TASK STATEMENT: Repeat the lines beginning at the one with "subtotal: 114.93 -> 109.12" and running to the end of the material, keeping the first and last of them, exactly as they appear.

◇ ◇ ◇

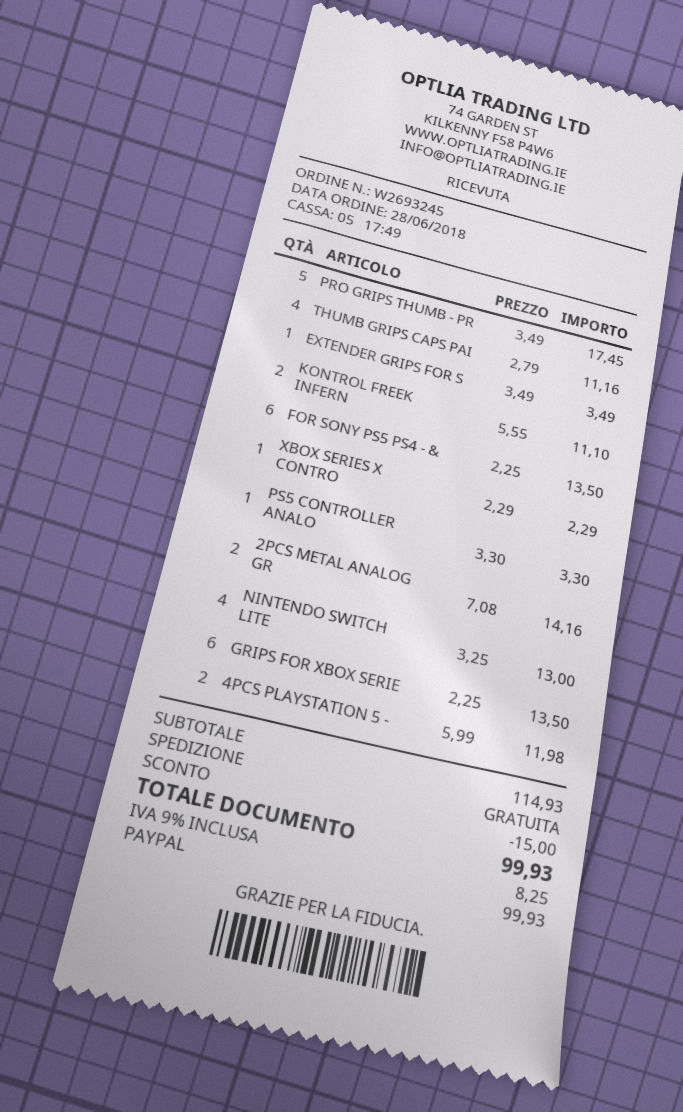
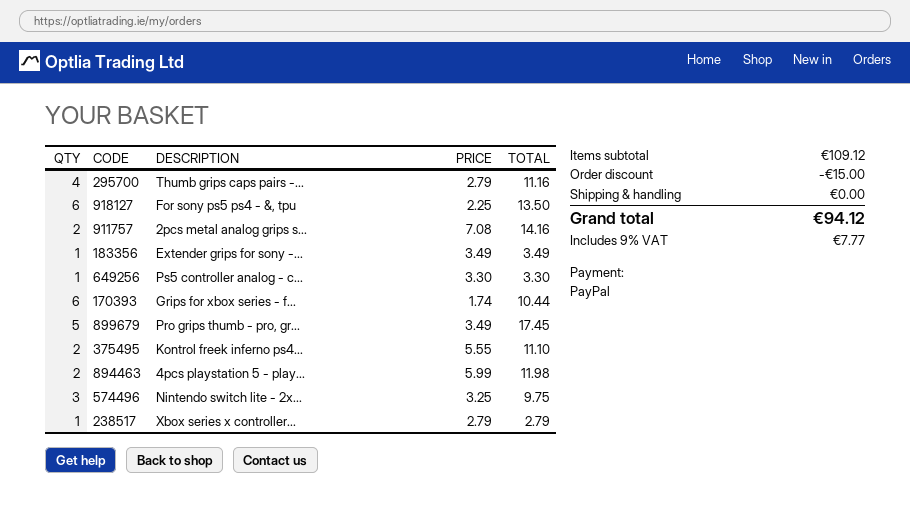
XBOX SERIES X CONTRO: 1 x 2.29 = 2.29 -> 1 x 2.79 = 2.79
NINTENDO SWITCH LITE: 4 x 3.25 = 13.00 -> 3 x 3.25 = 9.75
GRIPS FOR XBOX SERIE: 6 x 2.25 = 13.50 -> 6 x 1.74 = 10.44
subtotal: 114.93 -> 109.12
tax: 9% = 8.25 -> 9% = 7.77
total: 99.93 -> 94.12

◇ ◇ ◇

SOLUTION FOR THIS TASK:
subtotal: 114.93 -> 109.12
tax: 9% = 8.25 -> 9% = 7.77
total: 99.93 -> 94.12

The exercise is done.